Tick, tick, tick, tick...its like waiting for Santa.
	

	
	
		
		

		
		
	


	




 Don't forget to let us know about Bro dave and ms jackie.


----------



## DL Rupper

Re: vacation

Hey Jim, for a minute there I thought you were the aligator in Peter Pan. :laugh:


----------



## elkhartjim

Re: vacation

Good one DL....never considered that.


----------



## Guest

Re: vacation

well as of now the MH is in the driveway ,, and yes i'm still counting  :bleh:  :approve:  :approve:


----------



## Grandview Trailer Sa

Re: vacation

Rod,
Are you going to stay in touch while in MB, or are we getting a break?    :evil:  :laugh:


----------



## Guest

Re: vacation

the only break u'll get from me while on vacation ,, is not posting about rv issues ,, and bty Ken  :laugh:  :laugh:  :laugh:  :laugh: 
I owe u one    :laugh:  :laugh:  :laugh:  :laugh:  :evil:  :evil:  :clown:


----------



## Grandview Trailer Sa

Re: vacation

OH boy, guess we will hear how great the beach is.  Hope you enjoy.


----------



## elkhartjim

Re: vacation

Rod...take plenty of spf 40, don't want you to prune you know.  I but ifin someof us have an rv problem you won't keep silent just cause your on vacation.  Will you???????????  I but you leave ealier than planned.


----------



## Guest

Re: vacation

i don't use sun screen ,, cause i (used to) have a tanning bed ,, but got dark enough that i won't look like a tourest ,, and for rv repair ,,, YEA RIGHT ,,i hope to be in touch while on the beach ,, this place is new to me ,, so i'll see ,, if they have wifi ,, yes i'll give u guy's moment by moment updates ,,, but if not ,, then i'll go to the closest wifi sight and update form there ,,, but i don't mind paying for wifi ,, if i can have it at the sight ,, i also gotta dig my lap top out ,, hav not used it in months ,,  ok 5 days and counting ,,,    :bleh:       :approve:  :approve:  :approve:  :laugh:  :laugh:  :laugh:


----------



## utmtman

Re: vacation

I wonder how Hollis liked waking up to snow this morning?     
We are pulling out in the morning headed for Utah for a couple of days than on to Washington.


----------



## DL Rupper

Re: vacation

Hey Lee, if you like to see the sights on the way a good route is up to Boise, ID on I-84 and then take highway 55 out of Boise up to US 95 heading North to Coeur d Alene, Idaho (I-90) or head West out of Lewiston, ID on US 12.   We have taken the trip up from Boise to Coeur d Alene, but not West out of Lewiston.  Great scenery.  

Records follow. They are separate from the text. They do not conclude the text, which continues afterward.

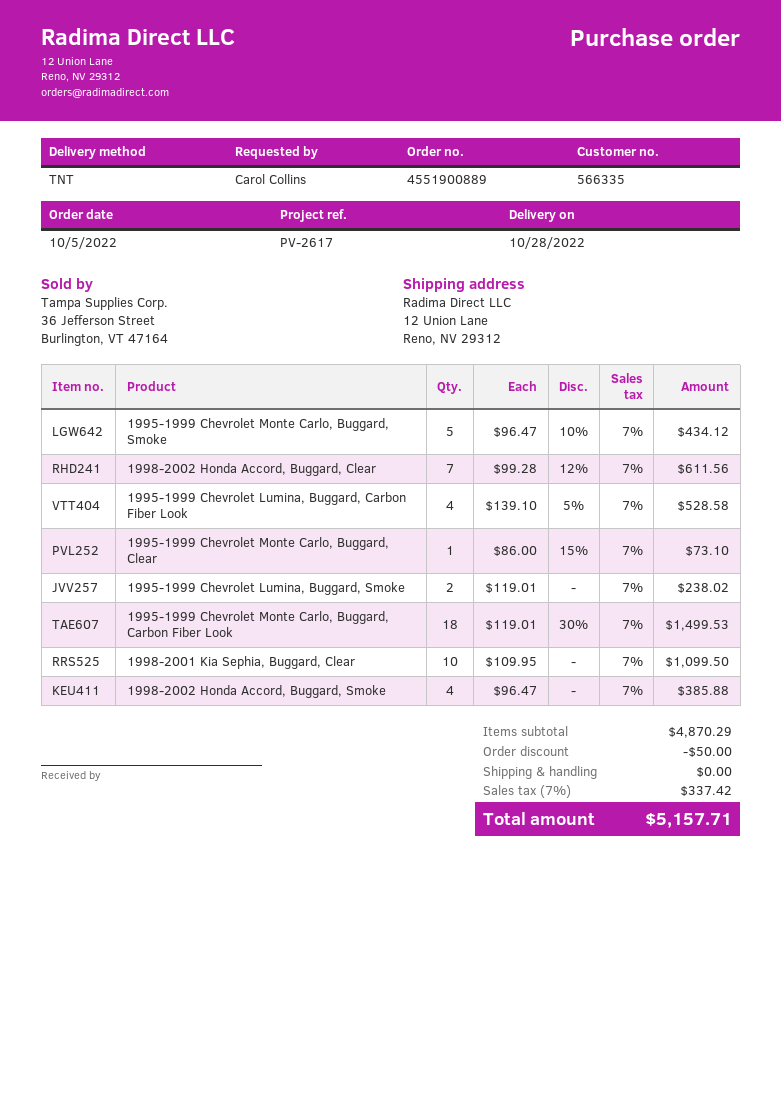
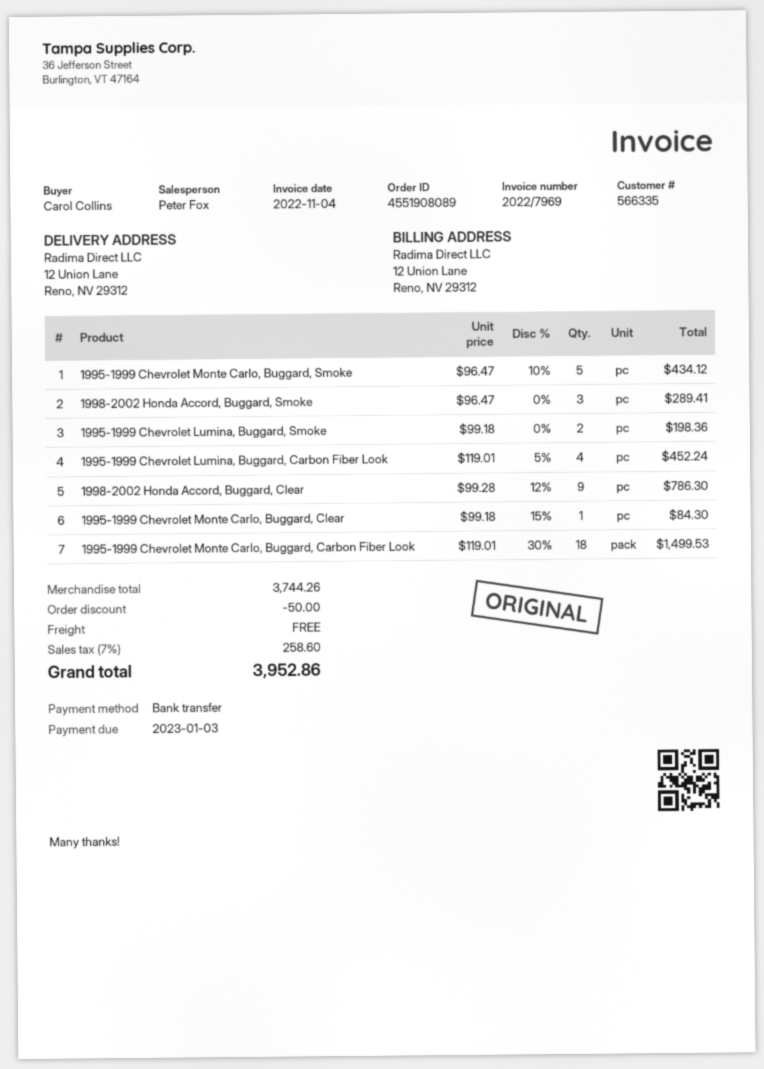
order number: 4551900889 -> 4551908089
1998-2002 Honda Accord, Buggard, Clear: 7 x 99.28 - 12% = 611.56 -> 9 x 99.28 - 12% = 786.30
1995-1999 Chevrolet Lumina, Buggard, Carbon Fiber Look: 4 x 139.10 - 5% = 528.58 -> 4 x 119.01 - 5% = 452.24
1995-1999 Chevrolet Monte Carlo, Buggard, Clear: 1 x 86.00 - 15% = 73.10 -> 1 x 99.18 - 15% = 84.30
1995-1999 Chevrolet Lumina, Buggard, Smoke: 2 x 119.01 = 238.02 -> 2 x 99.18 = 198.36
1998-2001 Kia Sephia, Buggard, Clear: 10 x 109.95 = 1099.50 -> none
1998-2002 Honda Accord, Buggard, Smoke: 4 x 96.47 = 385.88 -> 3 x 96.47 = 289.41
subtotal: 4870.29 -> 3744.26
tax: 7% = 337.42 -> 7% = 258.60
total: 5157.71 -> 3952.86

We are going to try to take US 12 out of Missoula, MT this summer over to Lewiston and on to Walla Walla, WA and then head down to Long Beach, WA for a month.

Anyway if you like mountains and curvy roads and you have the time, the route out of Boise is great.  We didn't have any trouble pulling it with our Dodge CTD in 2003, however, there are some good steep grades.


----------



## utmtman

Re: vacation

The wife and I have taken 84 North to Wa to see her sister two or three times.   I was planning on taking I15 north thru Idaho to I90 in Montana so I can look up old friends in Missoula. (Used to own an American Oil Gas station there).  Than keep on 90 to Spokane, than west on 2 catch 174 over grand coulee dam to 17 to 97 to 20 and into Cascade and Newhalem where I will be working.  Should be interesting to say the least.  Should be a lot of curvy roads and mountains on 20.


----------



## DL Rupper

Re: vacation

Sounds good.  Have a good and safe trip.  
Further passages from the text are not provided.